On 9/26/2011 9:33 AM, Bictor Man wrote:
Hi everyone,
Sorry if this issue has been discussed before, but I'm new to the list.
I have a solr (3.4) instance running with 20 cores (around 4 million docs
each).
The instance has allocated 13GB in a 16GB RAM server. If I run several sets
of queries sequentially in each of the cores, the I/O access goes very high,
so does the system load, while the CPU percentage remains low.
It takes almost 1 hour to complete the set of queries.

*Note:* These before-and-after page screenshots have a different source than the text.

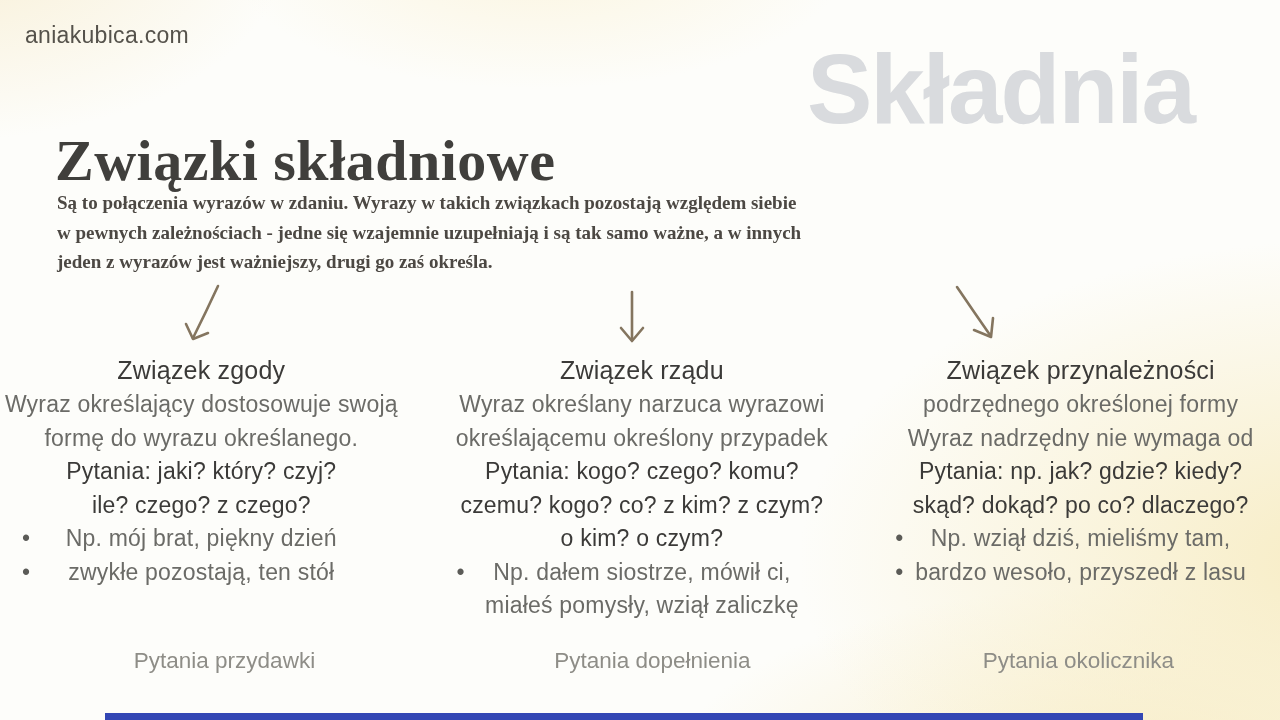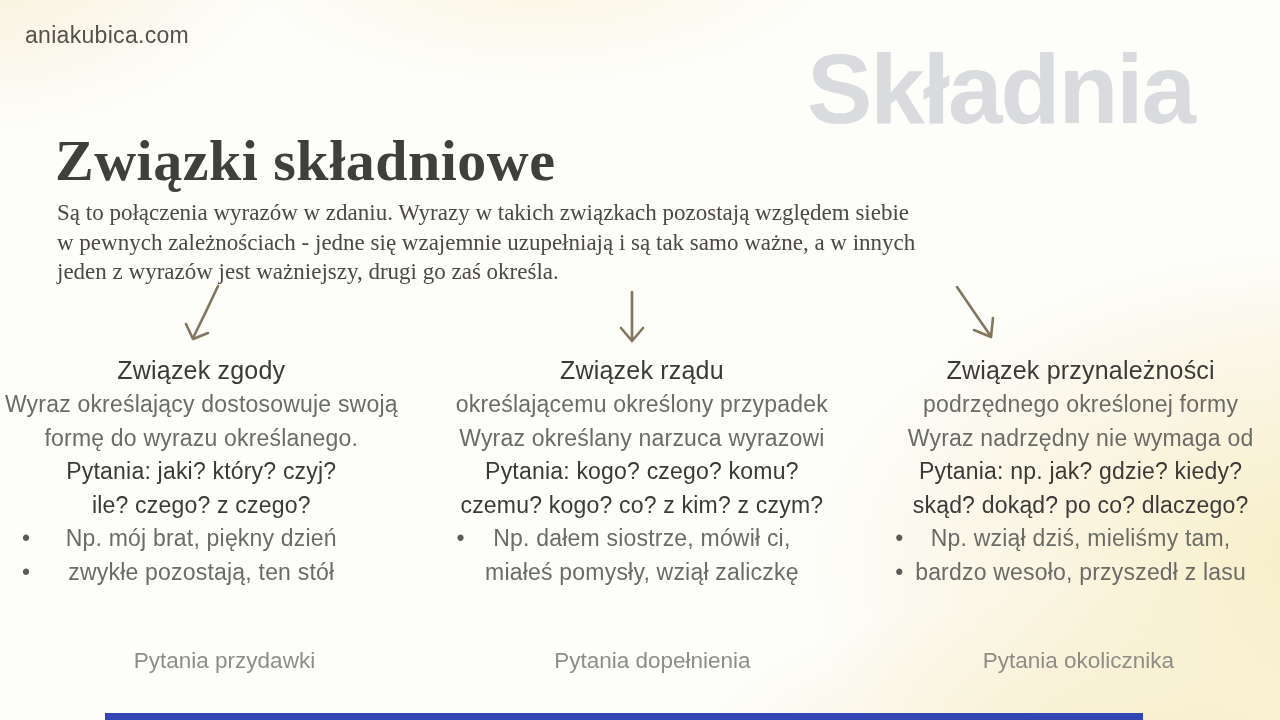--- a/index.html
+++ b/index.html
@@ -21,23 +21,23 @@
     position:absolute; right:86px; top:40px;
     font-size:98px; font-weight:700; color:#d9dbde;
     letter-spacing:-2px; line-height:1;
   }
   .page-title {
     position:absolute; left:55px; top:90px;
     font-family:"Liberation Serif", serif; font-weight:700;
     font-size:58px; color:#403f3c; letter-spacing:0.5px; line-height:1.1;text-align:center;
   }
   .intro {
-    position:absolute; left:57px; top:198px; width:1120px;
-    font-family:"Liberation Serif", serif; font-weight:400;
-    font-size:23px; color:#4c4843; line-height:29.5px;
+    position:absolute; left:57px; top:188px; width:1120px;
+    font-family:"Liberation Serif", serif; font-weight:700;
+    font-size:19px; color:#4c4843; line-height:29.5px;
   }
   .arrows { position:absolute; left:0; top:278px; width:1280px; height:72px; }
   .arrows svg { display:block; }
   .columns {
     position:absolute; left:0; top:352px; width:1280px;
     display:flex;
     gap:38px;
   }
   .col { text-align:center; font-size:23px; color:#6b6b67; letter-spacing:0.2px; }
   .col-1 { width:428px; }
@@ -109,24 +109,25 @@
         <span>Np. mój brat, piękny dzień</span>
       </div>
       <div class="line example">
         <span class="bullet">•</span>
         <span>zwykłe pozostają, ten stół</span>
       </div>
     </div>
 
     <div class="col col-2">
       <div class="line head">Związek rządu</div>
+      <div class="line">Wyraz określany narzuca wyrazowi</div>
       <div class="line">określającemu określony przypadek</div>
-      <div class="line">Wyraz określany narzuca wyrazowi</div>
       <div class="line question">Pytania: kogo? czego? komu?</div>
       <div class="line question">czemu? kogo? co? z kim? z czym?</div>
+      <div class="line question">o kim? o czym?</div>
       <div class="line example">
         <span class="bullet">•</span>
         <span>Np. dałem siostrze, mówił ci,</span>
       </div>
       <div class="line example">
         <span>miałeś pomysły, wziął zaliczkę</span>
       </div>
     </div>
 
     <div class="col col-3">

If I stop solr and restart it with 6GB allocated and 10 cores, after a bit
the I/O access goes down and the CPU goes up, taking only around 5 minutes
to complete all sets of queries.
With 13 of your 16GB of RAM being gobbled up by the Java process running
Solr, and some of your memory taken up by the OS itself, you've probably
only got about 2GB of free RAM left for the OS disk cache. Not knowing
what kind of data you're indexing, I can only guess how big your indexes
are, but with around 80 million total documents, I imagine that it is
MUCH larger than 2GB.
If I'm right, this means that your Solr server is unable to keep index
data in RAM, so it ends up going out to the disk every time it needs to
make a query, and that is SLOW. The ideal situation is to have enough
free memory so that the OS can put all index data into its disk cache,
making access to it nearly instantaneous. You may never reach that
ideal with your setup, but if you can get between a third and half the
index into RAM, it'll probably still perform well.
Do you really need to allocate 13GB to Solr? If it crashes when you
allocate less, you may have very large Solr caches in in solrconfig.xml
that you can reduce. You do want to take advantage of Solr caching, but
if you have to choose between disk caching and Solr caching, go for disk.
It's unusual, but not necessarily wrong, to have so many large cores on
one machine. Why are things set up that way? Are you using a
distributed index, or do you have 20 separate indexes?
The bottom line - you need more memory. Running with 32GB or even 64GB
would probably serve you very well. You probably also need more
machines. For redundancy purposes, you'll want to have two complete
copies of your index on separate hardware and some kind of load balancer
with failover capability. You may also want to look into increasing
your I/O speed, with 15k RPM SAS drives, RAID10, or even SSD.
Depending on the needs of your application, you may be able to decrease
your index size by changing your schema and re-indexing, especially in
the area of stored fields. Typically what you want to do is store only
the data required to construct a search results grid, and go to the
original data source for full details when someone opens a specific
result. You can also look into changing the field types on your index
to remove Lucene features you don't need.
The needs of every Solr installation are different, and even my advice
might be wrong for your particular setup, but you can rarely go wrong by
adding memory.
Thanks,
Shawn